Not only do critics of the payday lending industry object to the easy accessibility of these loans, they also object to the associated fees and percentage. A typical two-week payday loan in the amount of $100 can incur a fee of $15, which translates into an annual percentage rate of 391%. This common payday loan rate, which adheres to the appropriate state and federal laws, has been criticized. Detractors support capping the annual percentage rates so they fall within the range of conventional interest rates, a policy that payday loan proponents say would ensure zero profit and eliminate their business.
While there is no dispute that payday lending fees and annual percentage rates are high when compared to the more conventional fees and rates of traditional lending institutions, it is necessary to understand the reasons why it is an industry-wide trend. Are the high fees and rates that are hallmarks of payday loans being used to guarantee an extravagant profit, or are they a necessary part of operating a payday lending business?
Taking into Account the Costs of Providing Lending Services for Payday Loans
There are costs associated with the operation of any business, and payday lenders are no different. Regardless of whether they are lending payday loans from online or through brick-and-mortar stores, payday lenders incur costs that include:
• Loan loss rates from defaulted loans
• Fixed operating costs, such as overhead, insurance and technology
• Variable operating costs, such as payroll and utilities
The question is, how much more expensive is it for payday lenders to provide short-term, small-money loans than their more traditional lending counterparts? According to a study conducted by the Federal Deposit Insurance Corporation, or the FDIC, lenders assume a significant risk in lending payday loans; the default rates for payday loans far exceed the credit losses suffered by traditional banking institutions. The study also showed that there was a high average cost for originating payday loans.

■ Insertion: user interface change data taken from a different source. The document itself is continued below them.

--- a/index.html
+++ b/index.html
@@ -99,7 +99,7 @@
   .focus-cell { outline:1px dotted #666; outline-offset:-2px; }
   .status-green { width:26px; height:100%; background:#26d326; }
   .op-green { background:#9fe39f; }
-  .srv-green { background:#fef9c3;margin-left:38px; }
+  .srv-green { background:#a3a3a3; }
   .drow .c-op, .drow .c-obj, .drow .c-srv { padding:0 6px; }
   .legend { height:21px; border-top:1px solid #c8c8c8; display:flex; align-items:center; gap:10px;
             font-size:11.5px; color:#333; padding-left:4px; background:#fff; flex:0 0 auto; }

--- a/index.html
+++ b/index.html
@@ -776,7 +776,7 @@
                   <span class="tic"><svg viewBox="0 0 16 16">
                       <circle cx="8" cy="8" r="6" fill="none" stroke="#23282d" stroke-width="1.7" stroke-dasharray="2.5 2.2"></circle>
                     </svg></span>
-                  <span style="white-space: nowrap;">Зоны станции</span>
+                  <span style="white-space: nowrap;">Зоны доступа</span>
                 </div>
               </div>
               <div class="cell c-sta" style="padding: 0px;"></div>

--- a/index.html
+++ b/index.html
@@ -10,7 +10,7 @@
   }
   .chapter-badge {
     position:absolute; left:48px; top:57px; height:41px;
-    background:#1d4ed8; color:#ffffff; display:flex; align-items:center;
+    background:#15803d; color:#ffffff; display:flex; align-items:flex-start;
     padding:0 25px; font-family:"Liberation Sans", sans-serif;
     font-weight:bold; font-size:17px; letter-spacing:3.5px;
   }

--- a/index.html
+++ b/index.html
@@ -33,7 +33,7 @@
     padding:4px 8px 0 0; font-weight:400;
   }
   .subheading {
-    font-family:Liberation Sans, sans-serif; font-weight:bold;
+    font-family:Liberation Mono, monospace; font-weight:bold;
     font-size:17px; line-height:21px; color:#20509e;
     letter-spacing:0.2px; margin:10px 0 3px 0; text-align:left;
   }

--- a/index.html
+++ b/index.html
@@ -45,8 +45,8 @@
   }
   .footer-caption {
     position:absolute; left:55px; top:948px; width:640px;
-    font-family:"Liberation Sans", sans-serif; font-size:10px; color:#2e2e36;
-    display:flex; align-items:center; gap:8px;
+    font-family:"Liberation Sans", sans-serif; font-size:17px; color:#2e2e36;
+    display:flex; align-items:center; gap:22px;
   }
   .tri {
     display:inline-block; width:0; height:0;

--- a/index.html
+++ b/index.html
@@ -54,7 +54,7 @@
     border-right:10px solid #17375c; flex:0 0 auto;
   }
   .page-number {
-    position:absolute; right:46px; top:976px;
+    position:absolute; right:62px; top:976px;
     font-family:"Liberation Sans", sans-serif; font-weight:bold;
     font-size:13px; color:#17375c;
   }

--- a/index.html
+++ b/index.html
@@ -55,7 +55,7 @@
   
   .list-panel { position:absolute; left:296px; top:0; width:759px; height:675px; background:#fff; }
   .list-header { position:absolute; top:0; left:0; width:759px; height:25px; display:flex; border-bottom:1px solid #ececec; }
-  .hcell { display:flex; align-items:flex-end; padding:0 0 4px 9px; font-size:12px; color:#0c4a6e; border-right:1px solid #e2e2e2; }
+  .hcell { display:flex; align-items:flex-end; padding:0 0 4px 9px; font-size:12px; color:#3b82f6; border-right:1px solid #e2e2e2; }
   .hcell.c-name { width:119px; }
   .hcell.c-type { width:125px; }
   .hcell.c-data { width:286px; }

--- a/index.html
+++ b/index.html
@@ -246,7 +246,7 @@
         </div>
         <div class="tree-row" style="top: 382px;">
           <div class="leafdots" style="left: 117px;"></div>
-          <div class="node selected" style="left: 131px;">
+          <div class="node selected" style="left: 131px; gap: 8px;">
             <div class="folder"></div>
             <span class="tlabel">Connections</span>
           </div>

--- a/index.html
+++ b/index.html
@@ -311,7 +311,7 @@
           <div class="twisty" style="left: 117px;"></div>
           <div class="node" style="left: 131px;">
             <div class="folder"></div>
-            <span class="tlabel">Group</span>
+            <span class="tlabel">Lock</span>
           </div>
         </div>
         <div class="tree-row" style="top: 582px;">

Taking a Closer Look at Exactly What Makes a Payday Loan Business Profitable
If lending payday loans results in high fixed costs and rates of defaulted loans, how exactly does a payday lender make a profit? Critics of the payday industry point to the borrowing habits of two types of payday loan consumers:
• The repeat borrower
• The borrower who continually renews or rolls over their existing loan account
The borrowing habits of the second type of consumer are of particular concern. A report released by the Consumer Financial Protection Bureau, or CFPB, showed that 80 percent of payday loans are rolled over within 14 days, resulting in a balance comprised of more fees than the principal.
The previously mentioned FDIC study supports this assertion – up to a point. Repeat borrowers and borrowers who continually roll over their balances do indicate the profitability of a payday lender but only because they add to the lender’s volume of processed loans. In fact, the study showed that the amount of loans that are processed is the true determining factor of a lender’s profitability and that the borrowers who use the service most frequently make up the largest portion of a lender’s number of loans and profits.
The Fees and Percentage Rates Are Required for Payday Lending Profitability
The payday loan lender has to be able to make a profit while operating a business that incurs high operating costs and undertakes a large amount of risk. This can only be accomplished if the fees and annual percentage rates are high enough to cover those amounts. Capping off the rates of interest would only ensure that there would be no funds to cover the cost of processing the loan or to make a profit.